A Note on Exams

September 22, 2012


Formal assessment is not a subject I have ever studied in any detail and I have only had reason to think about it in detail because of the bizarre arguments over English GCSE. These have made me realise how differently some people see exams. So, to begin with, I think it’s worth going over these fundamental issues, but be warned, this is entirely based on personal experience of the debates and no actual research on the theory or practice of formal assessment.

As far as I am concerned, exams are to test ability. I accept that it is both inevitable and perfectly acceptable that they will reflect effort as well and when I talk about ability in this blog, you can assume that I have accepted the point that this actually means ability mediated by effort. This, however, is all that they should be looking for. If an exam allows comparison of ability then it functions. If outcomes become sufficiently detached from ability then the system is breaking down.

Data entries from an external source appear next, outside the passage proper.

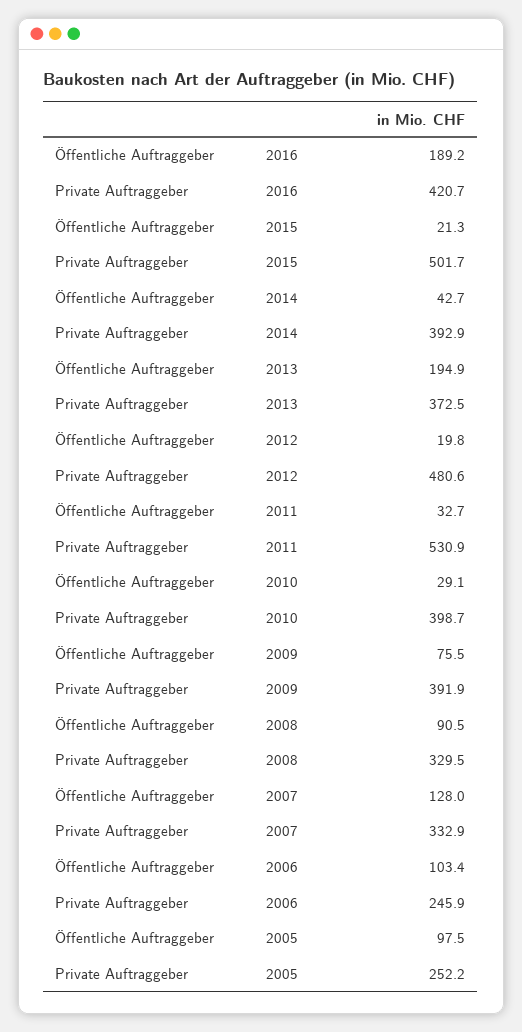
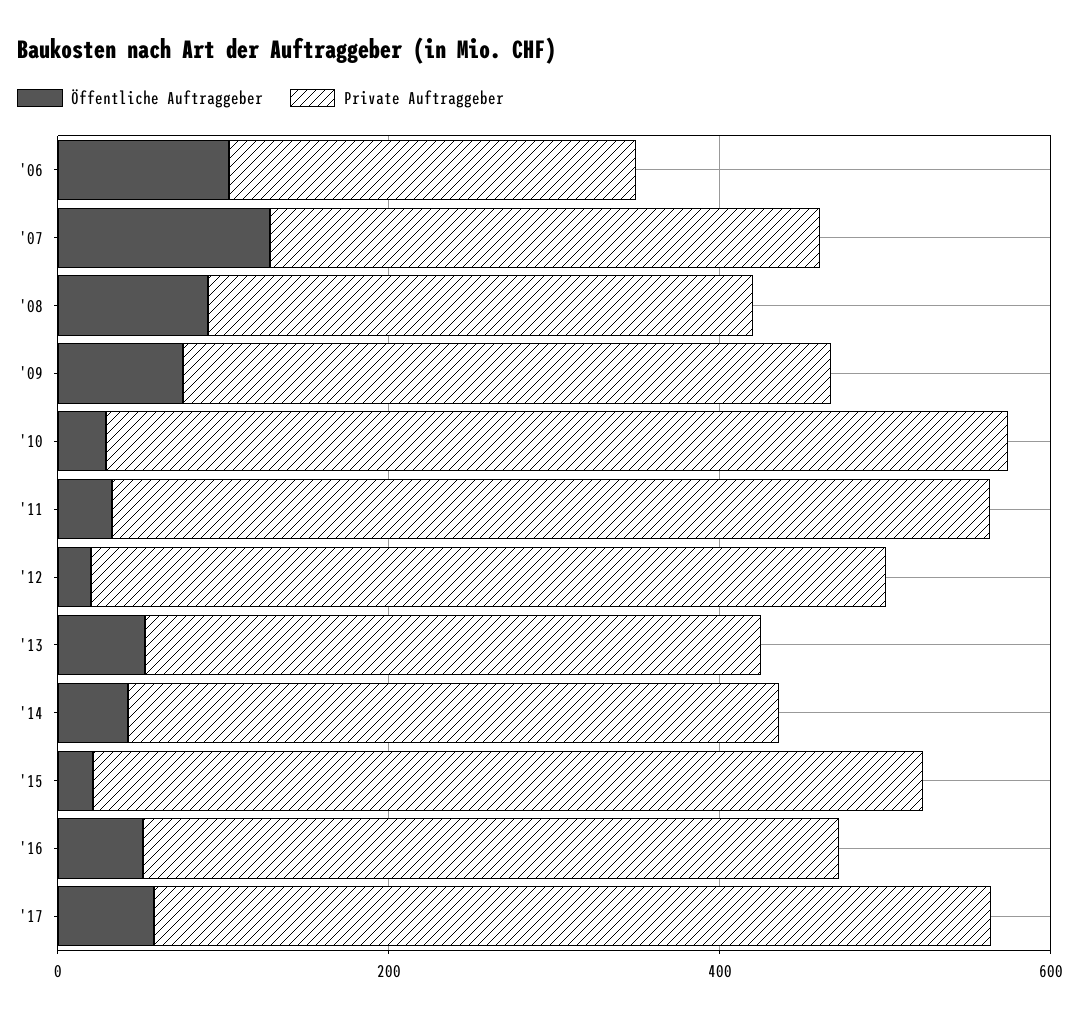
Öffentliche Auftraggeber, 2016: 189.2 -> 50
Öffentliche Auftraggeber, 2013: 194.9 -> 50
Private Auftraggeber, 2010: 398.7 -> 550
Öffentliche Auftraggeber, 2005: 97.5 -> none
Private Auftraggeber, 2005: 252.2 -> none
Öffentliche Auftraggeber, '17: none -> 50
Private Auftraggeber, '17: none -> 500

Now an exam system requires standardisation, a way of comparing ability levels even when people have taken different exams. If no way is found to do this from one year to the next then we have grade inflation (in theory we could also have grade deflation, but that does not actually seem to happen). The key priority, therefore, has to be that the difficulty involved in getting a particular grade is consistent between exams. This, perhaps obvious, point is often missed in debate over exams. People talk as though they can identify what deserves a C without identifying how difficult it might be to pull off at a particular time or in particular circumstances or what level of genuine ability it will require. Debate becomes easier once we accept that it is difficulty that must remain constant. And this is not just about results from year to year; within our system we also require standardisation between exam boards and tiers of entry. There are several different approaches to these issues.

The classic method is norm-referencing. This is where roughly the same proportions get each grade each year. This does not really help us standardise between tiers or boards, but it is objective and does help address standards over time. The problem is that is does not work if genuine changes in cohort ability occur. People often use this as an excuse to dismiss it out of hand. Countless people have asked questions along the line of: “well what if everyone simultaneously became as smart as last year’s A* students?” Yes, this would make the effects of norm-referencing unfair, but it is a bizarre way to approach anything. You might as well ask an economist if their measures of inflation would work if everyone spent all their money on radishes or complain that a thermometer wouldn’t work if you threw it into the heart of the sun. It is no argument against anything that it wouldn’t work in an impossible situation. The fact is that ability levels don’t change much from year to year. There are, nevertheless, difficulties that may occur. Firstly, in a complicated exam system there may be changes in the cohort entered for particular exams. This is best dealt with by looking at other data, say KS2 results, so as to adjust results. This is the basis of the “comparable outcomes” approach used in our exams this year. Secondly it does not give a huge amount of guidance for comparing between different exam boards and tiers. Again, other data like KS2 scores can be used. Thirdly, it is likely to be less effective over the long term. While there may be little change in cohort ability from one year to the next, there are likely to be changes from one decade to the next. Even IQ scores change on that basis. Despite this, if other data is used to check for changes in ability, it is the most objective method of maintaining the level of difficulty, and the easiest method to use in the short-term.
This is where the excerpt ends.